In particular, it’s time to stop relying primarily on one approach — in this case, student evaluations of teaching — and move to a more holistic strategy in which multiple factors contribute to a more accurate, consistent, and well-rounded assessment.
I was convinced of that by my experience as director of the program in communication and legal reasoning at Northwestern University’s law school. A majority of the program’s faculty members are women, and our primary responsibility involves teaching a required first-year course ("Communication and Legal Reasoning") on legal analysis, writing, and research. Students don’t get to choose their professor, and they receive extensive critical feedback during the semester before they fill out their course evaluations. Perhaps not surprisingly, they often use the evaluation to vent — which typically involves lashing out at the professor.
Angry evaluations are not that helpful in assessing what faculty members do well or where they need improvement. It can be difficult to tell whether a student’s frustrations are a natural byproduct of the difficulty of the course or reveal actual teaching issues that impede learning.
Several studies advise a big-picture approach. The authors of the AAUP report on course evaluations, for example, recommended clearer institutional policies, more mentoring of new instructors, and multiple sources of assessment. Likewise, the University of Michigan’s Center for Research on Learning and Teaching emphasizes the importance of using more than one method — evaluating how faculty members deliver instruction, how they plan their courses, how they assess their students — and gathering feedback from students, colleagues, and supervisors.

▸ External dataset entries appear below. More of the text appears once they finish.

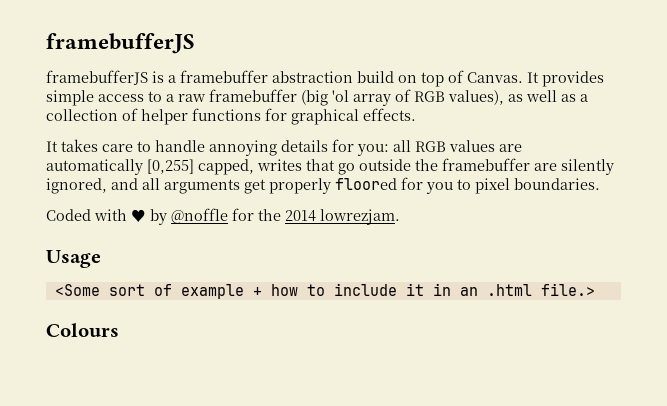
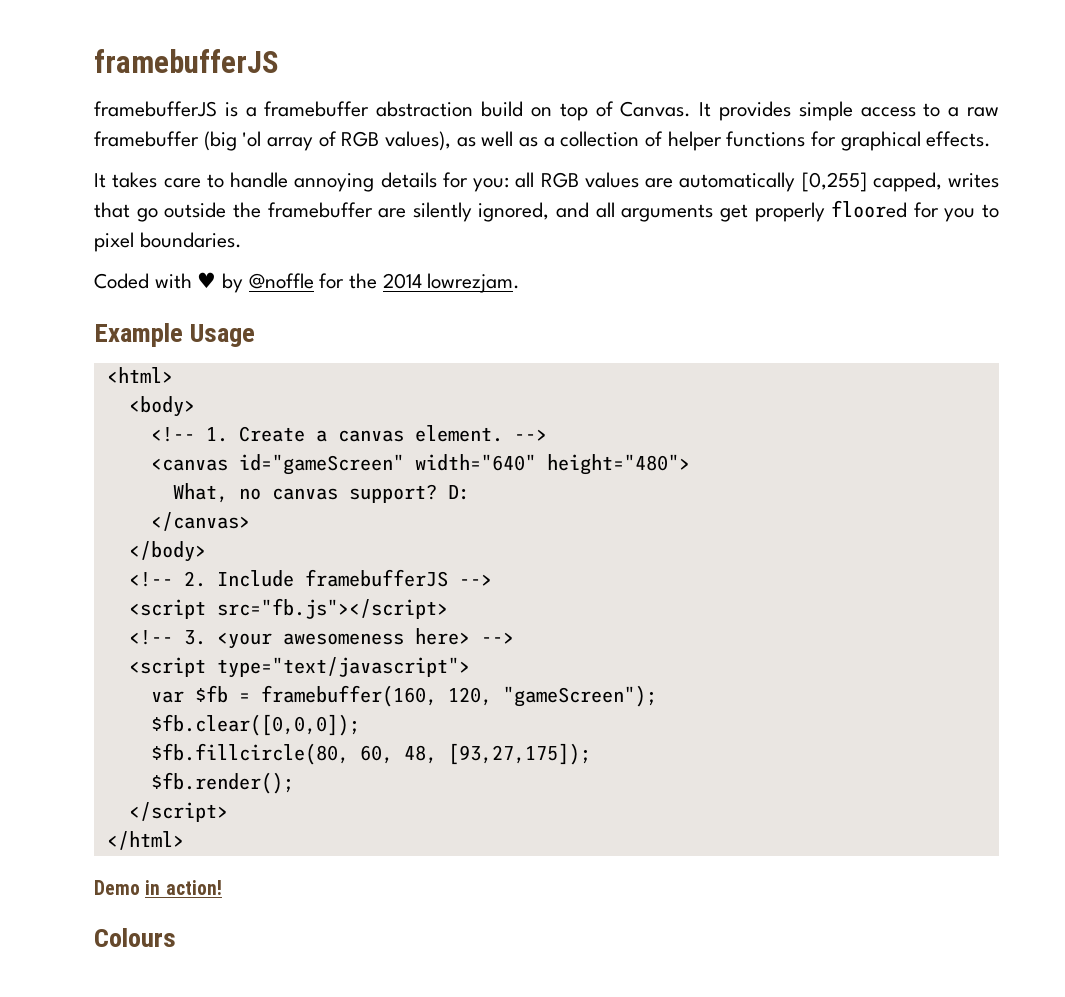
(400, 217) none -> [94,323,183,347] Example
[54,283,595,299] <Some sort of example + how to include it in an .html file.> -> [106,367,173,383] [128,396,195,417] [150,425,547,442] [150,454,690,475] [172,483,470,503] [150,512,250,531] [128,541,206,562] [128,569,492,587] [128,598,448,619] [128,628,514,649] [128,657,470,678] [150,685,657,707] [150,714,360,736] [150,743,591,765] [150,772,294,794] [128,802,228,822] [106,831,184,850] [94,880,222,895] <html> // <body> // <!-- 1. Create a canvas element. --> // <canvas id="gameScreen" width="640" height="480"> // What, no canvas support? D: // </canvas> // </body> // <!-- 2. Include framebufferJS --> // <script src="fb.js"></script> // <!-- 3. <your awesomeness here> --> // <script type="text/javascript"> // var $fb = framebuffer(160, 120, "gameScreen"); // $fb.clear([0,0,0]); // $fb.fillcircle(80, 60, 48, [93,27,175]); // $fb.render(); // </script> // </html> // Demo in action!

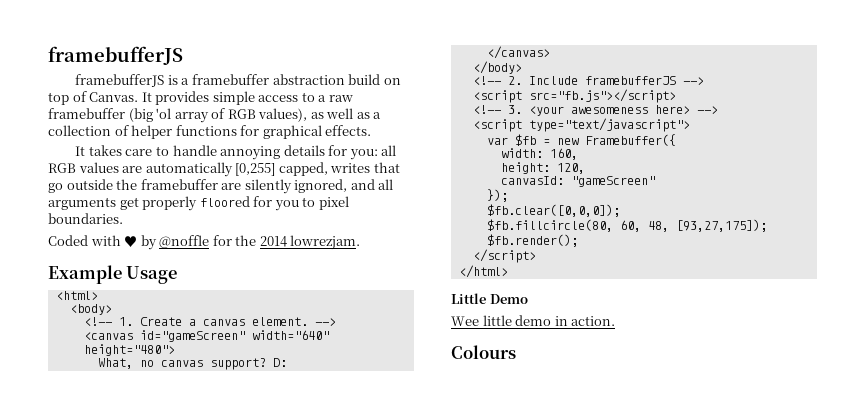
[260,685,657,707] framebuffer(160, 120, "gameScreen"); -> [556,134,676,146] [500,148,578,160] [500,162,585,174] [500,176,655,187] [486,189,508,202] new Framebuffer({ // width: 160, // height: 120, // canvasId: "gameScreen" // });
(184, 840) none -> [451,293,486,304] Little
[145,880,222,895] in action! -> [451,315,616,326] // Wee little demo in action.

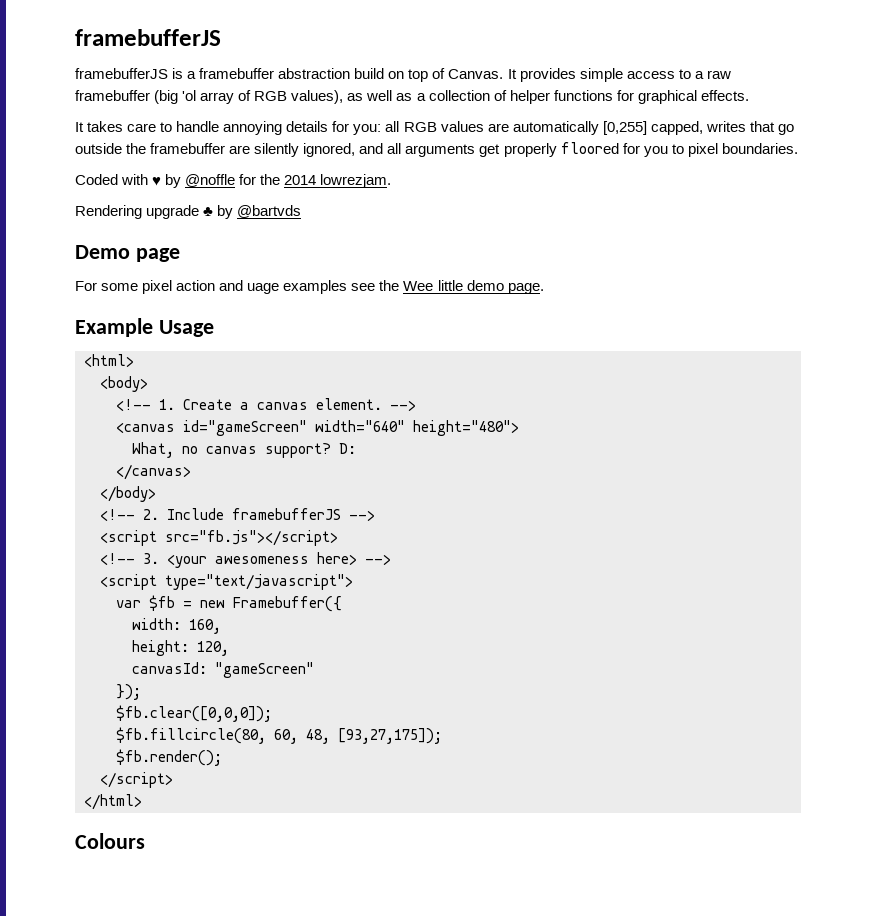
(361, 242) none -> [75,205,302,219] [75,245,180,262] [75,280,544,294] // Rendering upgrade ♣ by @bartvds // Demo page // For some pixel action and uage examples see the Wee little demo page.
[451,293,528,304] [451,315,616,326] // Little Demo // Wee little demo in action. -> (142, 802) none

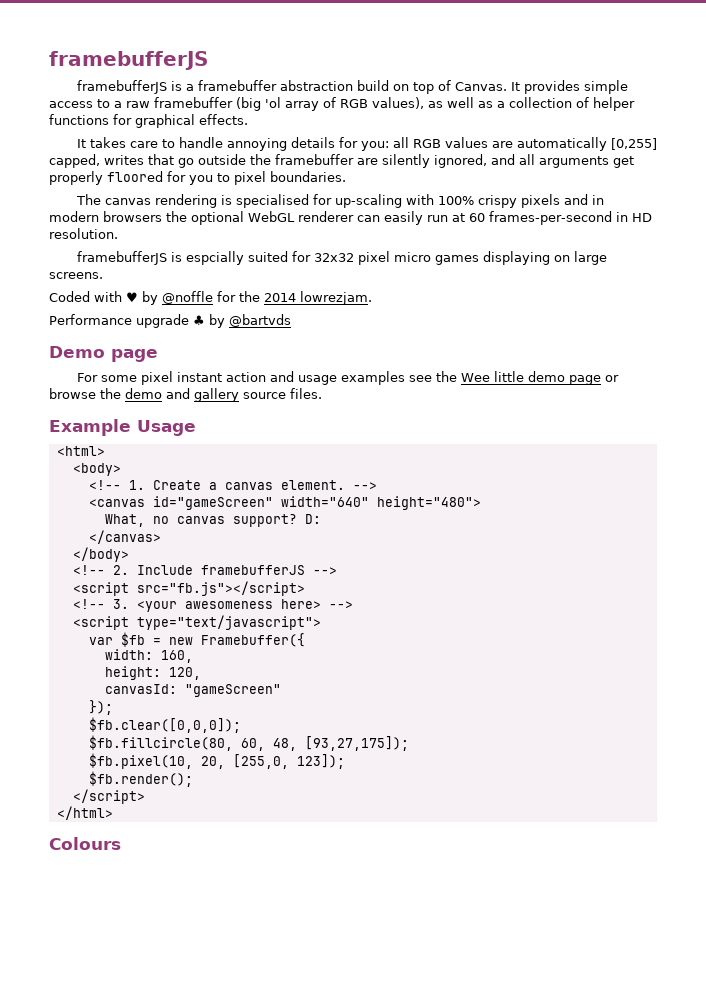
(798, 148) none -> [75,194,604,208] [49,211,652,225] [49,228,118,239] [76,251,607,265] [49,272,103,279] // The canvas rendering is specialised for up-scaling with 100% crispy pixels and in modern browsers the optional WebGL renderer can easily run at 60 frames-per-second in HD resolution. // framebufferJS is espcially suited for 32x32 pixel micro games displaying on large screens.
[75,205,142,219] Rendering -> [49,314,132,325] Performance
(173, 287) none -> [176,372,222,382] instant
[247,283,280,294] uage -> [297,375,337,385] usage
[507,283,544,294] page. -> [568,375,619,385] [49,388,322,402] page or browse the demo and gallery source files.
(442, 736) none -> [88,753,345,769] // $fb.pixel(10, 20, [255,0, 123]);

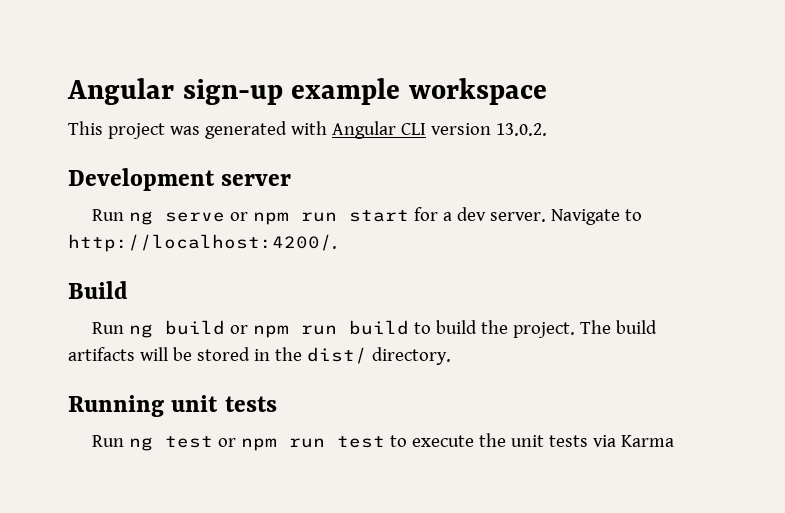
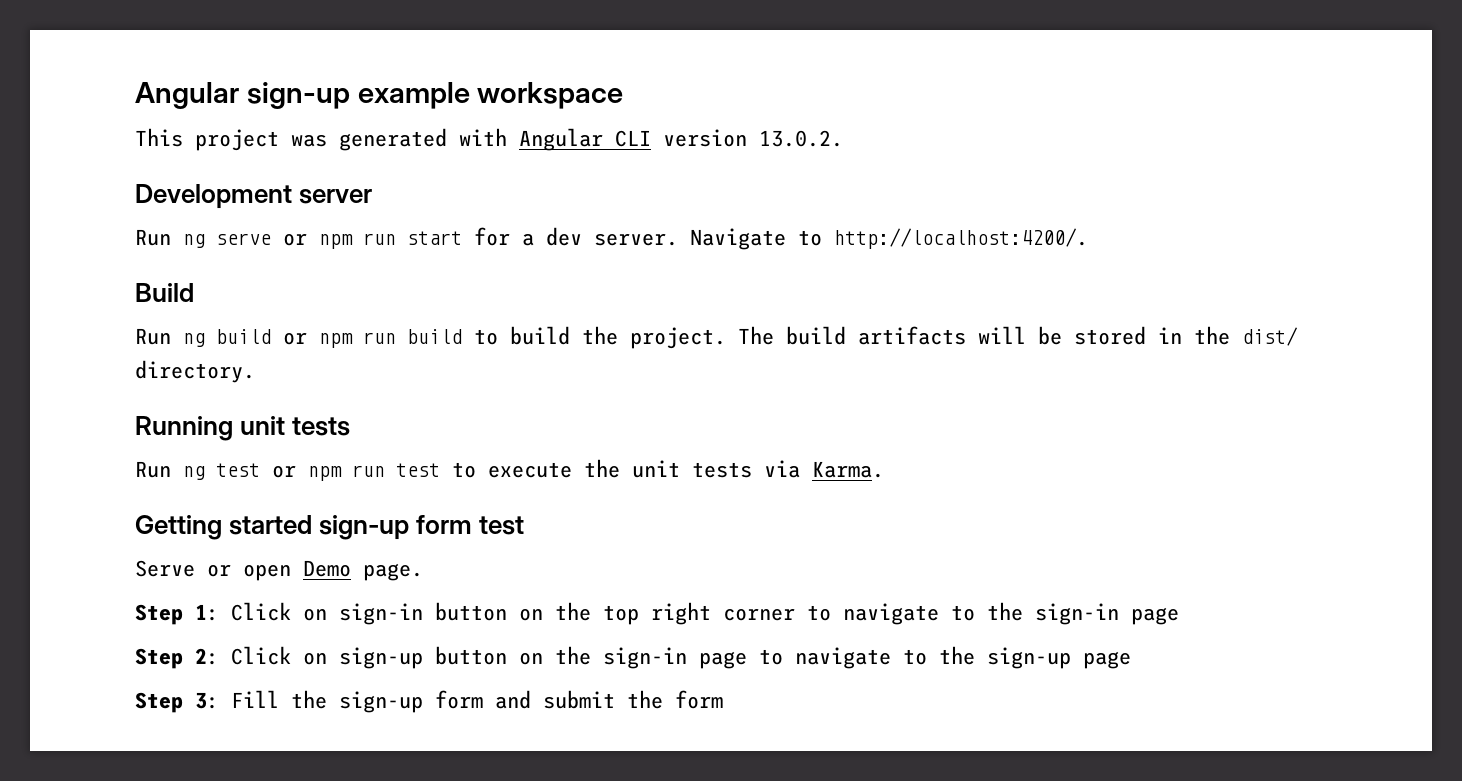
[621,435,675,447] Karma -> [812,461,884,478] [135,515,525,540] [135,560,423,581] [135,602,1179,625] [135,646,1131,669] [135,690,723,713] Karma. // Getting started sign-up form test // Serve or open Demo page. // Step 1: Click on sign-in button on the top right corner to navigate to the sign-in page // Step 2: Click on sign-up button on the sign-in page to navigate to the sign-up page // Step 3: Fill the sign-up form and submit the form

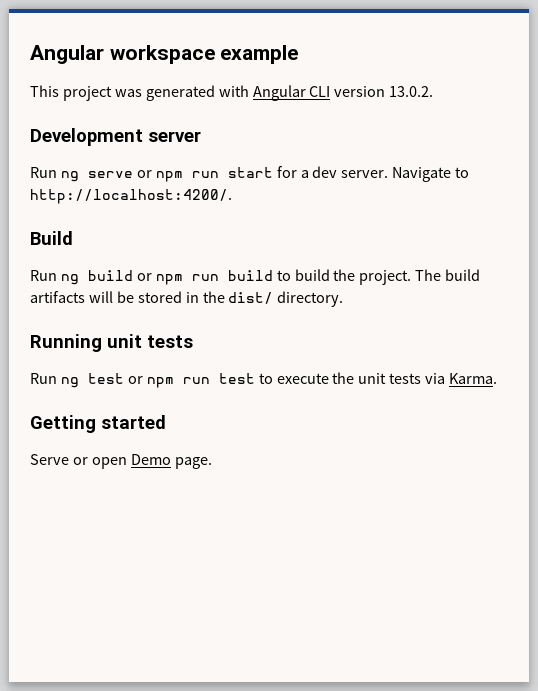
[135,82,350,109] Angular sign-up -> [30,45,215,64] Angular workspace
[477,82,624,109] workspace -> (299, 54) none
[319,515,525,540] sign-up form test -> (166, 422) none
[135,602,1179,625] [135,646,1131,669] [135,690,723,713] // Step 1: Click on sign-in button on the top right corner to navigate to the sign-in page // Step 2: Click on sign-up button on the sign-in page to navigate to the sign-up page // Step 3: Fill the sign-up form and submit the form -> (212, 463) none

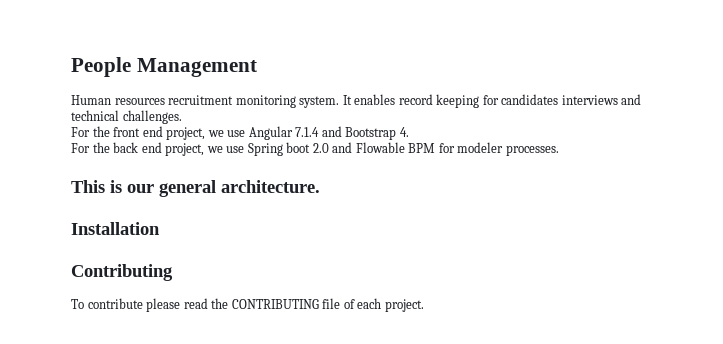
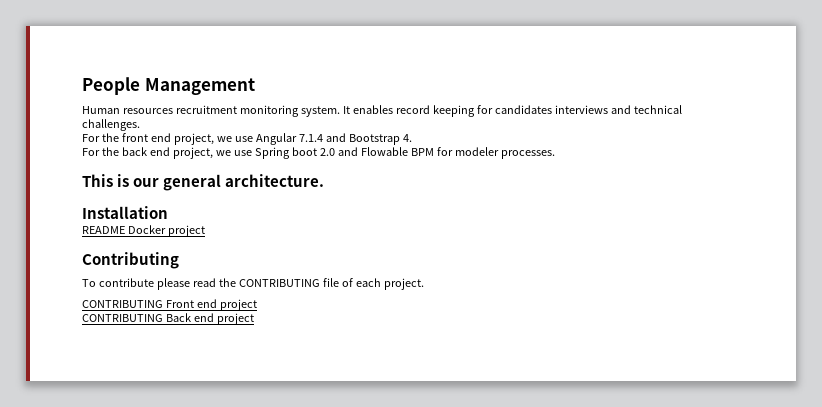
(160, 228) none -> [82,225,205,237] // README Docker project
(424, 305) none -> [82,299,257,311] [82,313,254,325] // CONTRIBUTING Front end project // CONTRIBUTING Back end project

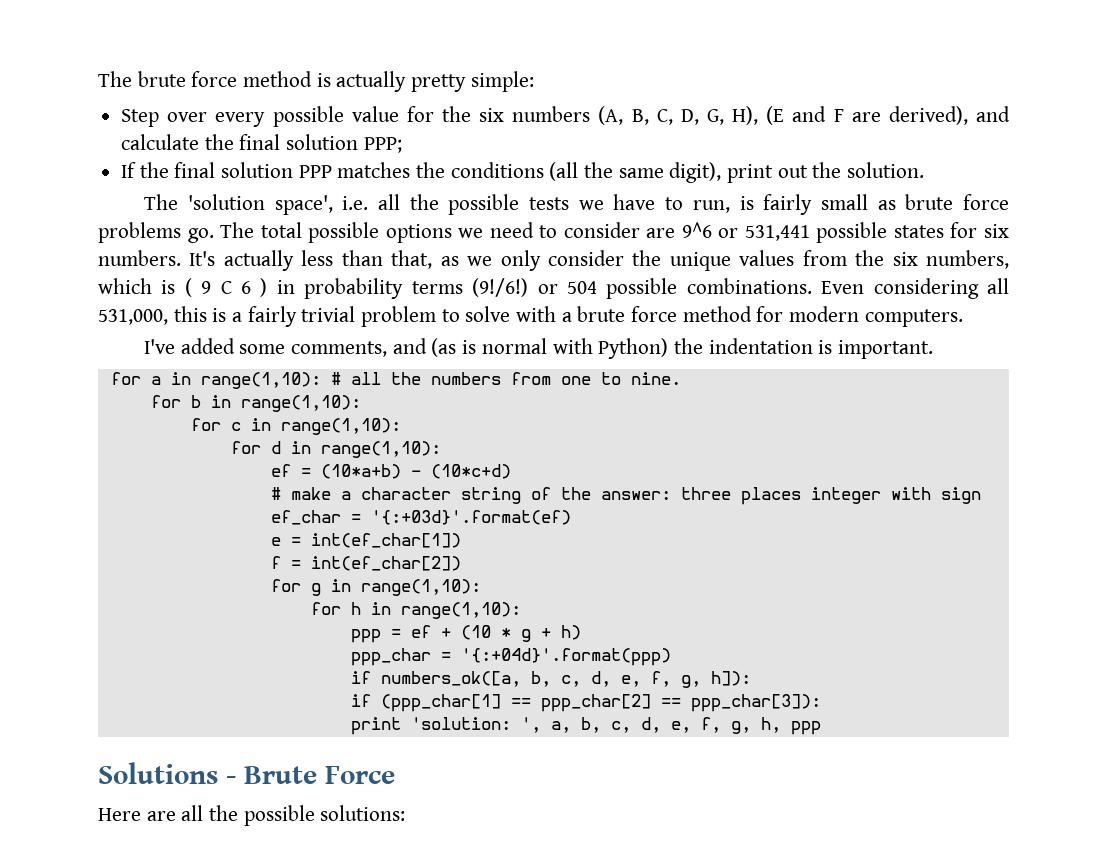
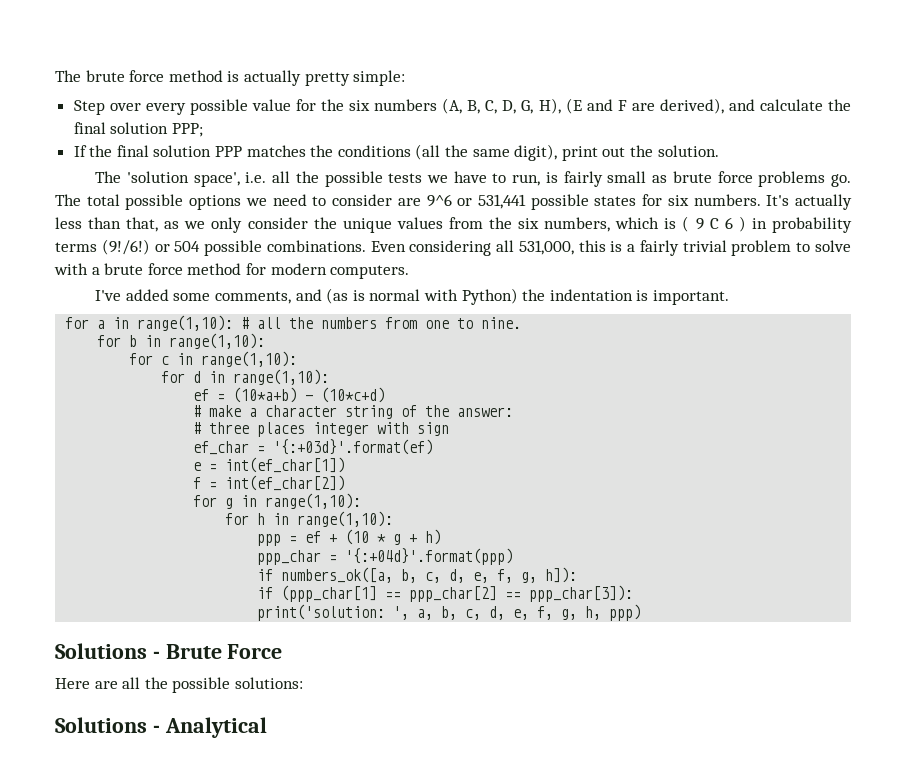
(671, 495) none -> [193,422,202,434] // #
[350,717,511,735] print 'solution: -> [257,604,386,621] print('solution:
[790,721,821,735] ppp -> [609,604,642,621] ppp)
(406, 813) none -> [55,717,267,738] // Solutions - Analytical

In my own program, I’ve found alternative methods of assessing teaching to be extremely effective: watching faculty members teach (whether via video or in person), reviewing their course materials, reading faculty self-evaluations, and meeting with them one-on-one to discuss performance.
With a clear sense of how faculty members perceive their own courses, student feedback is easier to contextualize. It becomes possible to determine whether student concerns are legitimate or just typical of a demanding course (as first-year law-school classes tend to be).
Holding instructors to high standards is important, and student feedback is relevant. But if academic institutions do not take steps to assess teaching more holistically, they run the risk of losing talented faculty members for reasons that are not only inappropriate but may well be illegal. Moving beyond reliance on student evaluations may take more time and effort, but it will also help us ensure that we are helping instructors succeed while eliminating the possibility that bias will play a role in making or breaking their careers.
Michelle Falkoff is a clinical associate professor of law and director of communication and legal reasoning at Northwestern University Pritzker School of Law, where she is a Public Voices Fellow through the OpEd Project.